Now the first thing I want to look at is the order date here. The order date says December 1, 2012 and it’s actually typed in as a literal date. What I’d like to do instead is to put in there the current date, the date today. Now I’m on the Formulas tab on the Ribbon and there are the Date and Time Functions. If I click on the drop down, again there’s a long list of them. Two of them are of particular interest here. One of them is Now and one of them is Today. Now Today returns the current date formatted as a date, whereas Now returns the current date and time. Now I don’t need the time for an order date so I’m going to go for today. Click on Today and that cell now contains equals today with brackets. Now in the case of the Today Function, there are no Arguments and this particular message here just reinforces the fact this function takes no arguments. Click on OK and it will return today’s date which is December 11, 2012, so that’s fine. Of course, you might worry, well if I look at this tomorrow will it say December the 12th? But if I’m printing this and sending it to a client when it’s going to carry on saying December the 11th if I print it today.

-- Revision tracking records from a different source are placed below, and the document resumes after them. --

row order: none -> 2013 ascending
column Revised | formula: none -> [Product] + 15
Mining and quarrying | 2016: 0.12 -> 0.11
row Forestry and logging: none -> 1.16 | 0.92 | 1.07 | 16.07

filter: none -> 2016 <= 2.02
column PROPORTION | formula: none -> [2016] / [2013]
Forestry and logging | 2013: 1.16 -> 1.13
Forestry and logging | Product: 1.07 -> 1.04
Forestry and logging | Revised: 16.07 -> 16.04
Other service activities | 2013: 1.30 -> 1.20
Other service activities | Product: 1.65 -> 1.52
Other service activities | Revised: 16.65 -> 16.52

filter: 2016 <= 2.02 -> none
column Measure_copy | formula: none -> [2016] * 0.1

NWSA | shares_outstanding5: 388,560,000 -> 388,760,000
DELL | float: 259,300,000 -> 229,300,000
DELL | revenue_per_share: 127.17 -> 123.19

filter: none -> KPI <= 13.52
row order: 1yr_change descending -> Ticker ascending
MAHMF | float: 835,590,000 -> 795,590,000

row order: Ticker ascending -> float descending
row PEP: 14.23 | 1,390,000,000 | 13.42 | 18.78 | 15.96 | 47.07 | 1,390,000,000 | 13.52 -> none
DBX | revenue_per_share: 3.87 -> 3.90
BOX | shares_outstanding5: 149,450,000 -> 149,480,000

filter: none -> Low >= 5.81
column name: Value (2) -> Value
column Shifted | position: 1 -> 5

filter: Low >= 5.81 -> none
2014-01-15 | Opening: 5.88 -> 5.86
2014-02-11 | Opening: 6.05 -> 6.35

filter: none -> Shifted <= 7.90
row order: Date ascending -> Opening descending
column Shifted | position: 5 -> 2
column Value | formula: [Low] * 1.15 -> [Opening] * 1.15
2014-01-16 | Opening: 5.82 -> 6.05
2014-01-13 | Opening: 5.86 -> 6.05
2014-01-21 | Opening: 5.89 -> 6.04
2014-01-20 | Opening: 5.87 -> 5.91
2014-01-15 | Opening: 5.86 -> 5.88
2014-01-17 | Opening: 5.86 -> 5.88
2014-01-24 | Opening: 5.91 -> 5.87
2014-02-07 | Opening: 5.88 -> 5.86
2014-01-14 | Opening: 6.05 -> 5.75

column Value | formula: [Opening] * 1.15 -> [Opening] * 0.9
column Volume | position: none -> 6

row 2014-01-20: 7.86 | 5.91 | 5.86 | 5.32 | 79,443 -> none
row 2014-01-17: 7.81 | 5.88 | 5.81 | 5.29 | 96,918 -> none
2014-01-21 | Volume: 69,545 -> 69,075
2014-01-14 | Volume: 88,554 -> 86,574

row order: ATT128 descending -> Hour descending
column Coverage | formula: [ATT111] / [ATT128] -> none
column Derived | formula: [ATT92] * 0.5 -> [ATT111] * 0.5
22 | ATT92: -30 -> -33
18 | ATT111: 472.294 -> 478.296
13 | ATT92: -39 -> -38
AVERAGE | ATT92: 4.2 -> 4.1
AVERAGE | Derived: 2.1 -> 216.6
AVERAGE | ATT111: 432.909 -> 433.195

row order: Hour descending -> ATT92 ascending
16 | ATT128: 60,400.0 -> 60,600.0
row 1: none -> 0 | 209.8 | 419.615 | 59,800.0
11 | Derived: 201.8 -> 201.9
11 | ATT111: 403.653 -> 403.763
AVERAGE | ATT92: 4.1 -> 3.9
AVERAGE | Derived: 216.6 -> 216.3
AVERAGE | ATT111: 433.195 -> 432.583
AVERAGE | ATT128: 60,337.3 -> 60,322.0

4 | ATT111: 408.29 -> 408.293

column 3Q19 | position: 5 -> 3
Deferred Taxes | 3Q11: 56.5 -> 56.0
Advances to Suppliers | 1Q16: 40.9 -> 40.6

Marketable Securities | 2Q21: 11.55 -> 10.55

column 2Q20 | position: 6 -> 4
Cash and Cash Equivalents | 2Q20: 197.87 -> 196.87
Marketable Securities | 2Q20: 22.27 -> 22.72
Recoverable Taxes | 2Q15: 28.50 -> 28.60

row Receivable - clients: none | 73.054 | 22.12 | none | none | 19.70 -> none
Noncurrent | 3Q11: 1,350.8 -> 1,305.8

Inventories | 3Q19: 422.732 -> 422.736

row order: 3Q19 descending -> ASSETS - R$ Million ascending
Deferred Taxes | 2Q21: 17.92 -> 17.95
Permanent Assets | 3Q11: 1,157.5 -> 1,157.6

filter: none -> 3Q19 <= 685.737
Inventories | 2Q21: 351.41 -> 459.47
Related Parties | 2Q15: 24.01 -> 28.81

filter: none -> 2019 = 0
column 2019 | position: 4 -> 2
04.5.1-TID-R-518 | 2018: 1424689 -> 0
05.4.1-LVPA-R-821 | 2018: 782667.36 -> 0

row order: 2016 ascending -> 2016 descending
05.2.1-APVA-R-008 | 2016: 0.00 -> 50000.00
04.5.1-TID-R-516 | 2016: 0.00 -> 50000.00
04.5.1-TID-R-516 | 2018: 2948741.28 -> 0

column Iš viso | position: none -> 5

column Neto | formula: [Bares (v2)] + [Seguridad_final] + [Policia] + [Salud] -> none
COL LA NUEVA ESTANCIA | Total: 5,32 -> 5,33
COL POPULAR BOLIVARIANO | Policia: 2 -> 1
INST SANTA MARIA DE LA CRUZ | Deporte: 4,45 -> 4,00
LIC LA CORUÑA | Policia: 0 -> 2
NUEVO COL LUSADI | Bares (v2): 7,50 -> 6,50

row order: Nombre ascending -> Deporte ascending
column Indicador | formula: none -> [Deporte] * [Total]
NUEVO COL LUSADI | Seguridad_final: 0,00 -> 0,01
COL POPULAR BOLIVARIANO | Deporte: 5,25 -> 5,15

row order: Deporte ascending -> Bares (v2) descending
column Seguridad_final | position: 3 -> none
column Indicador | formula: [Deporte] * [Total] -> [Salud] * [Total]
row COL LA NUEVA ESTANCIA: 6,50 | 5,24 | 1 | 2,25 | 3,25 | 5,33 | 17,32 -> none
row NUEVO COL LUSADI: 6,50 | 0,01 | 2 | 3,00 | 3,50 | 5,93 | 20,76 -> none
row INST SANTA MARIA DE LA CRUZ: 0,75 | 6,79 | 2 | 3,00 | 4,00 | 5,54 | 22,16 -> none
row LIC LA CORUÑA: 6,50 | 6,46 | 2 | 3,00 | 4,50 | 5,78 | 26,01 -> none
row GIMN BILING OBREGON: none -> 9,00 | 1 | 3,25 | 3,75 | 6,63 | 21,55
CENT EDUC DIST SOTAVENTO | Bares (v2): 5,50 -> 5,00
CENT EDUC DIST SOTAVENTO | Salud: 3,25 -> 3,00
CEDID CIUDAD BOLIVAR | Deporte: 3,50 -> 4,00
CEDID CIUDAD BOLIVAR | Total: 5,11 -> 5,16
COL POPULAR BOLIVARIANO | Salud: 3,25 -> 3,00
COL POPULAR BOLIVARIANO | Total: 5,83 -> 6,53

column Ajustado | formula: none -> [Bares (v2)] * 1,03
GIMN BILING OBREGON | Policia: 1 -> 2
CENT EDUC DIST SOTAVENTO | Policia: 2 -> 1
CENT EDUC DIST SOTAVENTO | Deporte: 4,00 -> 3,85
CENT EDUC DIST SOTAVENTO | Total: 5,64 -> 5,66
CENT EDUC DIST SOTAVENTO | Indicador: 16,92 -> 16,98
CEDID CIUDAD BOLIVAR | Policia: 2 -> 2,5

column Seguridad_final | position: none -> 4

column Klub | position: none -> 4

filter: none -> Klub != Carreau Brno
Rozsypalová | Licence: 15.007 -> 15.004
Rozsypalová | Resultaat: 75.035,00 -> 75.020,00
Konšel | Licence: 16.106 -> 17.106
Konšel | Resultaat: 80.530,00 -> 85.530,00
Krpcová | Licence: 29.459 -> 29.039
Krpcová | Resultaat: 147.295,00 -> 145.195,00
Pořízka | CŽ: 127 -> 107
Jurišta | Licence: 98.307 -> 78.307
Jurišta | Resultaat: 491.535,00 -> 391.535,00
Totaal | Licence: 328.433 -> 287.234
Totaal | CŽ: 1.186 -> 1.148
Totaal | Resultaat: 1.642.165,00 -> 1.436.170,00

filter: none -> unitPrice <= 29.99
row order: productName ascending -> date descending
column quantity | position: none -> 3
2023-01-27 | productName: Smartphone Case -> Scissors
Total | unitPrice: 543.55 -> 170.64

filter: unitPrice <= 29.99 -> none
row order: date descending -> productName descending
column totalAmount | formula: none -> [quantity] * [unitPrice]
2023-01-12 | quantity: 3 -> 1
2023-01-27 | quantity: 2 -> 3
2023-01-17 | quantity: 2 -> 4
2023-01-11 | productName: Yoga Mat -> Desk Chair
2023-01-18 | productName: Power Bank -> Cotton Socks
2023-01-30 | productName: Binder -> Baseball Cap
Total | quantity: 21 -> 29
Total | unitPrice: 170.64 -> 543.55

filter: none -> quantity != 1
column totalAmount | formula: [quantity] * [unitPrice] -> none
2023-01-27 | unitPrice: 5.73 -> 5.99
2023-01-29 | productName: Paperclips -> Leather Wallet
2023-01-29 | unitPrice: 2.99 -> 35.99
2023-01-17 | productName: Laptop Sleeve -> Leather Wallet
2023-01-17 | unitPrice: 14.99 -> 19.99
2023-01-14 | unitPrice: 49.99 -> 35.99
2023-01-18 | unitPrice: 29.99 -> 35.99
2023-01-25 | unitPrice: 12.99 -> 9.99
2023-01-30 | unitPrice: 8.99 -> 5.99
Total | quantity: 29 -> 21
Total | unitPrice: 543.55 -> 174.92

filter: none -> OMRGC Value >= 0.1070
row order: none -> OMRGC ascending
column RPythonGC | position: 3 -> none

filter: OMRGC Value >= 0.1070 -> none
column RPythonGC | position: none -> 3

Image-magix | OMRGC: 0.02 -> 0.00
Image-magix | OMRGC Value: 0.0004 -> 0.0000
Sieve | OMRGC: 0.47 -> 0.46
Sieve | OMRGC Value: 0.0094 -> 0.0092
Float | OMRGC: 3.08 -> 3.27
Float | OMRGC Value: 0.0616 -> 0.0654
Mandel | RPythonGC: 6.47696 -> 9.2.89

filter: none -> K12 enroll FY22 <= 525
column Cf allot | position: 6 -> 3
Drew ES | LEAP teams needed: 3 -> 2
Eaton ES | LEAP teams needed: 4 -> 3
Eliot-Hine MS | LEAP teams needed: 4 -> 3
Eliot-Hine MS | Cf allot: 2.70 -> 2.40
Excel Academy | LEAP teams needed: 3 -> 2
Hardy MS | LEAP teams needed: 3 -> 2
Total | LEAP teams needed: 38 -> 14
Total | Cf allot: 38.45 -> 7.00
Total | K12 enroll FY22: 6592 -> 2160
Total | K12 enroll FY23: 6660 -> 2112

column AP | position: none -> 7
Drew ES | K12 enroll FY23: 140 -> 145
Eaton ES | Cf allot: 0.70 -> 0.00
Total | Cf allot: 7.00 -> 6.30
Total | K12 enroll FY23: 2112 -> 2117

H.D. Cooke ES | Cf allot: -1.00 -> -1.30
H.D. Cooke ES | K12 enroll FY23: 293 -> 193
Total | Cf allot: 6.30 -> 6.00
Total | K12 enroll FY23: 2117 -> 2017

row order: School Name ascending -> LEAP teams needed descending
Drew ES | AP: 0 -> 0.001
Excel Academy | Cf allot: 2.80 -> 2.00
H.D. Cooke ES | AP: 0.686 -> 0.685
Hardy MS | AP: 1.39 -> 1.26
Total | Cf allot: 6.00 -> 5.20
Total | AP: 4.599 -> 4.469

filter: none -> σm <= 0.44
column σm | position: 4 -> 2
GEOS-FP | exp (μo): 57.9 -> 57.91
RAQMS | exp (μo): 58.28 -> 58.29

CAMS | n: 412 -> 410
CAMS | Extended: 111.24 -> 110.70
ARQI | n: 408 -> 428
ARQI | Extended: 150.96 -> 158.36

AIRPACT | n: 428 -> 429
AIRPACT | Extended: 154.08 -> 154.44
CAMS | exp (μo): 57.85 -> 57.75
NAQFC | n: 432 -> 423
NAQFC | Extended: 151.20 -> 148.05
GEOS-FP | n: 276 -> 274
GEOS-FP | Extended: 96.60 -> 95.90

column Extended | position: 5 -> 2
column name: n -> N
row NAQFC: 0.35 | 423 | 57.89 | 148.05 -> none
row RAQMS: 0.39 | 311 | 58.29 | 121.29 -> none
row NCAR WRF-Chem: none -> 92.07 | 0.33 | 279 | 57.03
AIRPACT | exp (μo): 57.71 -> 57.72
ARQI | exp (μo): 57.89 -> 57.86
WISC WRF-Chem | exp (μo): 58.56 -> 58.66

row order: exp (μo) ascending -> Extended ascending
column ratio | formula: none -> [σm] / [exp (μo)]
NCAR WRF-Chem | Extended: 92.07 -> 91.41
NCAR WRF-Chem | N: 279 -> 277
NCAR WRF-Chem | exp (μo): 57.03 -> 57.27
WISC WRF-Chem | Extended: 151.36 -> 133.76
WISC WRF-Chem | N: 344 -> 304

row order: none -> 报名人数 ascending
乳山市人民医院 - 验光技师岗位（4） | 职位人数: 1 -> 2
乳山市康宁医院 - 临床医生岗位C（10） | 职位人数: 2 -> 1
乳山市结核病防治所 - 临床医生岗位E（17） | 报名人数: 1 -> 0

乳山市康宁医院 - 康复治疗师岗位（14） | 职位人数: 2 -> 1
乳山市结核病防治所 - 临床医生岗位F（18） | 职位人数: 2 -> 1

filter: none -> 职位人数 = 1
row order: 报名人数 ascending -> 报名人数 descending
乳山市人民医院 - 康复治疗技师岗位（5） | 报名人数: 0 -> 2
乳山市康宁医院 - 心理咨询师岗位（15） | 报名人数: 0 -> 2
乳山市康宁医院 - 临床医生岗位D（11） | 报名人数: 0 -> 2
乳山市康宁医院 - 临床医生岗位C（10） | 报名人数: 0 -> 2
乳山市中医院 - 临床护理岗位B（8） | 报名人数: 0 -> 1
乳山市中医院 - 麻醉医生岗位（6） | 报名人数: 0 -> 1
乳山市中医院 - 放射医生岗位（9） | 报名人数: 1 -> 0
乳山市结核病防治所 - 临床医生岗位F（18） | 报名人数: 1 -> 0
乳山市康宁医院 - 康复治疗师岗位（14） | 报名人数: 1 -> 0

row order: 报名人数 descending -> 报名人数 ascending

Now what I’m going to do is to basically put a due date on the invoice above the terms. Now I’m going to cheat a little bit here because I’m going to copy the cell that says Order Date and the cell that’s got today’s date in it. So I’ve selected those two, keyboard shortcut Control-C to copy them, down here, paste them, and I’m going to click on the cell that says Order Date and change that to Due Date. And now the question is what do I need to do to this date in order to give a correct due date? Now the answer to that question is surprisingly straightforward. And you may remember me mentioning much earlier on in the course that dates are stored as the number of days since January 1, 1900. So when you’re looking at a date like December 11, 2012, Excel actually just has a big number in there. It doesn’t actually store it as a date, it just has the number of days since January 1, 1900. So if you wanted to find a date that was in this case 30 days later than that, all you’ve got to do is to add the number 30 to the date in there. So for this due date which currently says equals today, I can just say equals today plus. Now all I need to do is to add in the number of days in the terms of business for this customer. And this is, of course, my VLOOKUP function. So let me come out of the one I’m editing there, go back into this one here, the 30 days. That was the VLOOKUP part and what I can do here to save me typing that all in again is in the formula bar, click to the left of VLOOKUP, just copy that as a piece of text, make sure you get the last bracket, and then Control-C to copy it. We’ve not made a change to that so we can just cancel that. Go back in here. So this is now the due date formula: equals today plus and now I can paste the VLOOKUP function that I’ve just copied from the cell below. Tick now, 30 days after December 11, 2012 is January 10, 2013.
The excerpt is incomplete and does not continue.